Putting both arms around him, she drew in the scent of him until it was in her very veins, twined with her own. “My theory—someone smart but morally corrupt has a thirst for power.”

“Much easier to become king if the world’s in chaos,” Riley said, his lips brushing her own as his hands pressed her flush against his muscular frame.

“Hmm.” She was rapidly losing interest in the conversation, far more—

“Get a room!”


Mercy released Riley to turn and face her middle brother as he lounged in the doorway. “You have something to say, Herb?”

“I can’t believe you’re smooshing faces with a wolf,” came the acerbic comment. “You really that hard up?”

Growling low in her throat, she ran toward him, aware of Riley’s bitten-off curse as he followed. Sage, the idiot, had taken off through the house to come to a standstill behind their mother’s petite figure. Mercy skidded to a stop on the kitchen tiles and pointed a finger. “Wuss.”

Sage stuck out his tongue from behind their mother, wrapping his arms around her waist as she stood shredding lettuce into a salad bowl. “That was so easy, Mercy. You must be seriously hormonal—ouch!” He raised a hand to rub at his left temple—where their mother had reached up to pull his hair. “What was that for?”

“For being a brat,” Lia Smith said without stopping in her task. “Sometimes, I think you’re all still in short pants.”

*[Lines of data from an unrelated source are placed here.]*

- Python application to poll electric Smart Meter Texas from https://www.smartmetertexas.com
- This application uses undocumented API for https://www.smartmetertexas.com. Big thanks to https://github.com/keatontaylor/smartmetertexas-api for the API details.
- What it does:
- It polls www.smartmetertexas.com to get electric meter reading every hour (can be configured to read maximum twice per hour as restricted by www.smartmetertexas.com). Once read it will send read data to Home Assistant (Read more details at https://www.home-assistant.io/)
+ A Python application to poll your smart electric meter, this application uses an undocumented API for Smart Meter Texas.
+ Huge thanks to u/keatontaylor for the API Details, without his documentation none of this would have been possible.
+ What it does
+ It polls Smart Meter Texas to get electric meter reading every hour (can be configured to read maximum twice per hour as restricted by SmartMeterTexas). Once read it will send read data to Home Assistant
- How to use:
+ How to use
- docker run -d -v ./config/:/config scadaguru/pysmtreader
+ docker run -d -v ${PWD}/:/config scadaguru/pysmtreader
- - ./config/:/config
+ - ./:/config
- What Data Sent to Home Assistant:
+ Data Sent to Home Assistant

“Only when we come here,” Bas drawled from the back doorway. “It’s like I enter this house, and boom, I lose twenty years.”

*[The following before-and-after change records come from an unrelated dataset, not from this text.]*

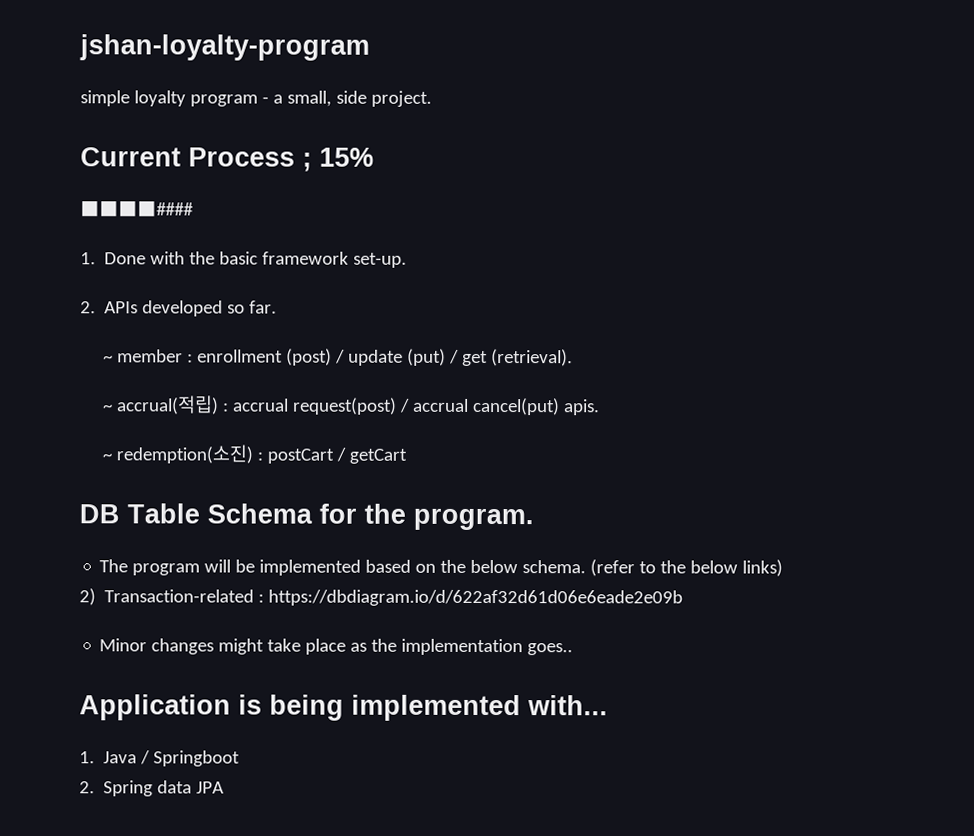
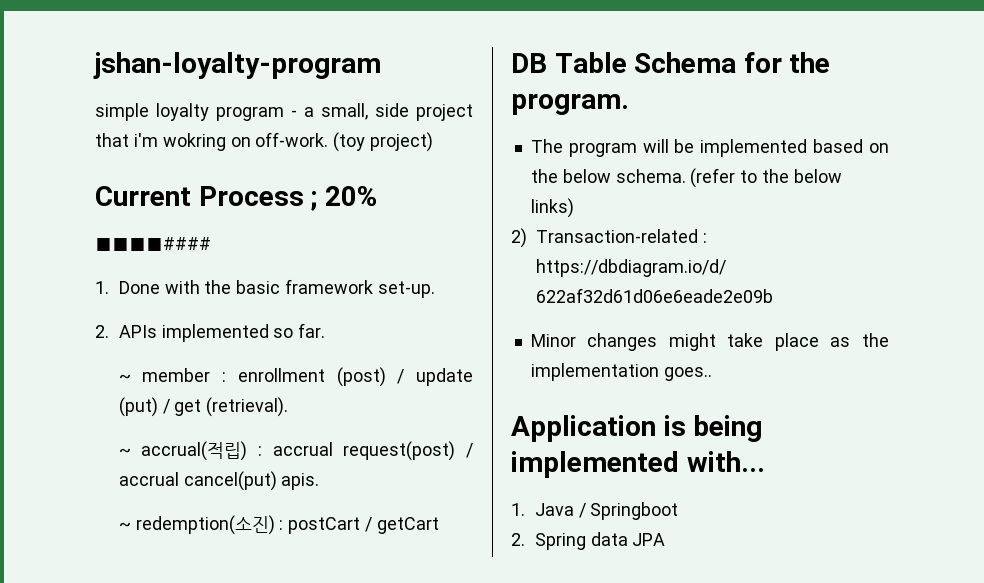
- simple loyalty program - a small, side project.
+ simple loyalty program - a small, side project that i'm wokring on off-work. (toy project)
- Current Process ; 15%
+ Current Process ; 20%
- 2. APIs developed so far.
+ 2. APIs implemented so far.

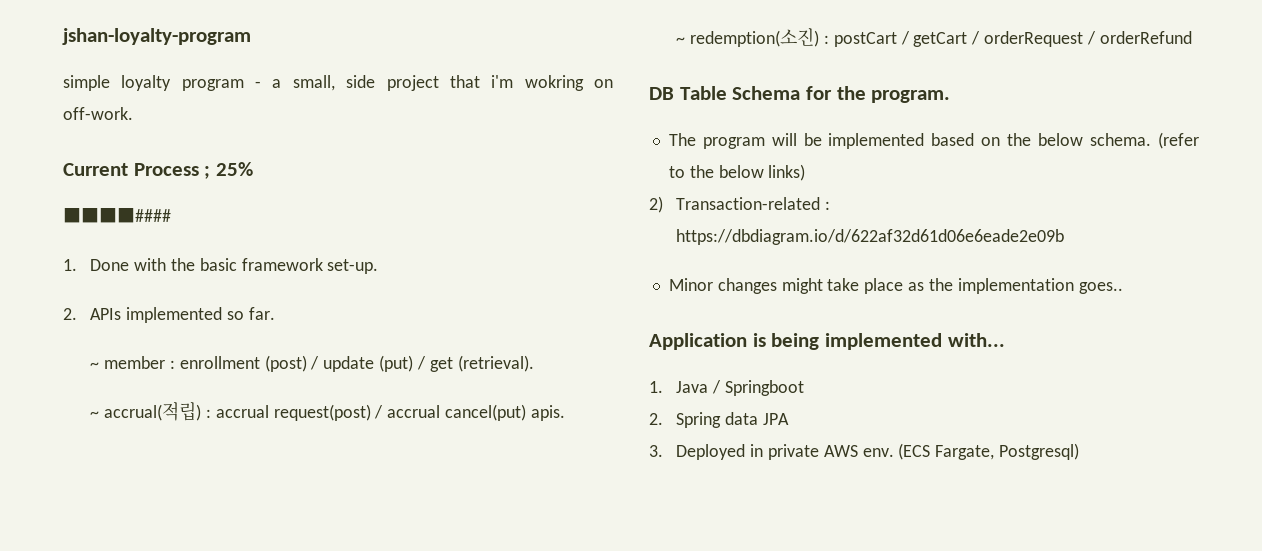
- (toy project)
- Current Process ; 20%
+ Current Process ; 25%
- ~ redemption(소진) : postCart / getCart
+ ~ redemption(소진) : postCart / getCart / orderRequest / orderRefund
+ 3. Deployed in private AWS env. (ECS Fargate, Postgresql)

Mercy, adrenaline lowering now that Sage had gotten his comeuppance, found that she’d somehow ended up leaning against Riley as he stood with his back to a wall, his hand a rough warmth along her arm. He was petting her, calming her. Doing what a mate did.

Awash in bittersweet joy, she looked at Bas. “Where’s Grey?”

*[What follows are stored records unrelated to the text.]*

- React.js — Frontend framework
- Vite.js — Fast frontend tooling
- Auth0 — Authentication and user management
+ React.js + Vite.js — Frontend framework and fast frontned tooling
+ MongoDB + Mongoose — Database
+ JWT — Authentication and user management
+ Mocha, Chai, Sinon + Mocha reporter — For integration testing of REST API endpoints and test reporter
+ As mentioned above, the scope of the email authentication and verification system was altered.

“Right here.” Her youngest brother came in through the kitchen doorway with her father. “Hi, Riley.”


Her eyes narrowed when no one bothered to introduce themselves. Even her father just gave a curt nod and kissed Mercy on the cheek before going to his mate. She looked at Bas. “Did you four gang up on Riley?”

Absolute silence in the kitchen except for her mother’s exasperated breath. “Michael T. Smith, I told you to leave the boy alone.”

The “boy” held her tighter against him, obviously not the least bit worried. “I’m fine, Mrs. Smith. And I have a sister, too.”

Lia turned her gaze on Riley. “Good God, Mercy. You brought another one into the family?”

And Mercy knew it would be a good night, no matter the worry that continued to pierce her heart.

Sascha stared at Tamsyn in the rosy evening glow. “You’re sure?”

“Sascha, darling,” Tamsyn said with teasing patience, “it’s a pregnancy test, not rocket science. Even if it wasn’t positive, the fact that Lucas says you are is gold—you’re probably around two weeks along. That’s when males tend to pick it up.”